Server, crates and docs

As I've had a pretty busy period, I haven't had the chance to post anything new here, and I only managed to get a few things done on the actual coding side - I will cover them here.

Server - client

As the buffer implementation was thread safe (I hope!) from the beginning, I decided to avoid going the same route of implementing the whole thing as a single executable, only to have to split it into client and server later on. Therefore, I created a second executable for the database client (a CLI app) and implemented a TCP server on the main binary.

Server

High level

The main idea behind the server implementation is the following: the app will use tokio threads to asynchronously communicate via the socket with the client - this allows us to yield threads back to the pool as we are waiting for things like network.

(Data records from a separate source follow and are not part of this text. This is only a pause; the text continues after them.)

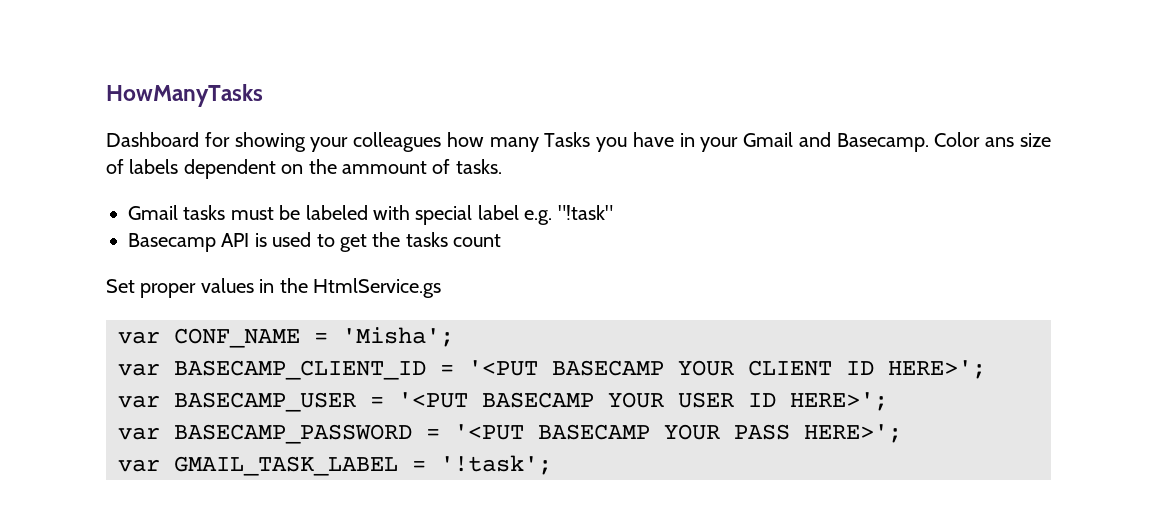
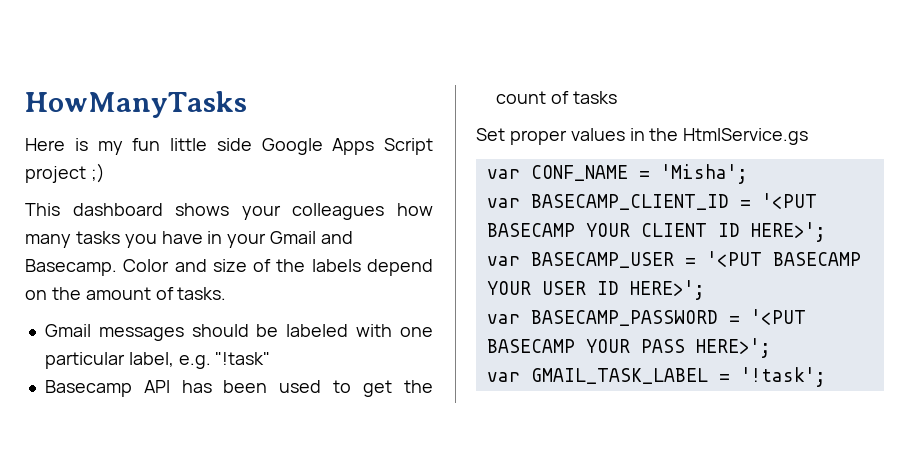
[106,132,306,152] Dashboard for showing -> [25,138,433,155] [25,163,105,183] [25,203,230,216] Here is my fun little side Google Apps Script project ;) // This dashboard shows
[544,132,591,147] Tasks -> [75,231,120,244] tasks
[985,137,1015,147] ans -> [174,259,207,272] and
[129,159,276,179] labels dependent -> [276,259,433,276] the labels depend
[342,161,427,174] ammount -> [85,287,151,300] amount
[183,205,274,220] tasks must -> [98,324,249,341] messages should
[415,205,519,225] special label -> [400,327,434,337] [44,352,174,369] one particular label,
[254,233,267,247] is -> [181,380,268,393] has been
[405,232,502,247] tasks count -> [495,91,617,104] count of tasks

The more problematic area is actual query execution:

  • we do not want the client thread that accepted the connection to be blocked for the entire duration of the query execution
  • we also do not want to sprinkle async through the entire codebase, but unless a long-running operation IS async (e.g. reading from disk), it will block the thread
  • we do not want to give full control of the scheduling to the tokio runtime

To accommodate this, the following implementation was chosen:

  • only the handling of client requests is done on the async thread pool from tokio
  • actual query execution is done on a worker, blocking thread
  • we will control the number of concurrent active queries (active meaning being executed) through a fixed size worker thread pool
  • we will, however, accept as many client connections/request as possible

To achieve this, actual query execution is moved to the blocking thread pool from tokio, operation which is guarded by a semaphore.

The overall flow is the following:

  1. Server boots up, reads config file (trdb.toml) to determine data directory and buffer size. Also starts a TCP listener
  2. In a loop, calls accept on the listener and hands off the interaction with the client on a separate tokio thread (async) (actually does a tokio::select! with an additional branch to listen for a shutdown request as well)
  3. The client handler starts a loop that reads (async) from the socket and prepares the query request - the client can send multiple requests on the same socket
  4. It attempts to enter the semaphore - if available, acquires a permit, otherwise it waits (done on a tokio::select! as well, listening for a possible shutdown request)
  5. Once it passes the semaphore, it triggers a spawn_blocking thread to actually execute the query and awaits the result
  6. After it receives the result, it streams it back to the client.

What works right now

While the overall logic of the server is implemented, it only does some very basic things for now:

  • creates a page on startup, if it does not exist already on disk
  • client handlers expect a single integer to be received
  • it generates a row with that value repeated 100 times, inserts it in that given page, then reads it and sends it back
  • a background worker is listening for shutdown requests, allowing us to add shutdown logic in the future (flushing buffer, etc)
  • added logging as well

What is next

Besides the obvious part of implementing a server that does more than accept an integer (and cleaning up the code which is all dumped in main.rs), some next steps:

  • define a TCP protocol for the client-server communication, to allow both inbound requests of queries and outbound responses with the result sets
  • extract server related logic elsewhere
  • make things more configurable (e.g. port)
  • (nice to have) find a way to stream back the results as they arrive (so if the engine produces a total of 100k rows, start sending them 1k by 1k as the engine is still appending new ones to the result set, instead of waiting for it to return all of them at once)
  • (nice to have) define a more custom scheduling policy for the worker threads - something towards a cooperative approach where the blocking worker threads can be returned to the pool while they are waiting for I/O.

Client

The client app (trdbcmd) is very simple as of right now. It only connects to the server, waits for user input of a number, sends it to the server and prints back the result. Obviously done only for testing purposes, will be expanded.

Next steps

While many of the next steps are important, the current implementation allows me to test the things I am working on, so they have been pushed down in priority a bit.

Crates

The other larger thing I have done was to reorganize the crates a bit.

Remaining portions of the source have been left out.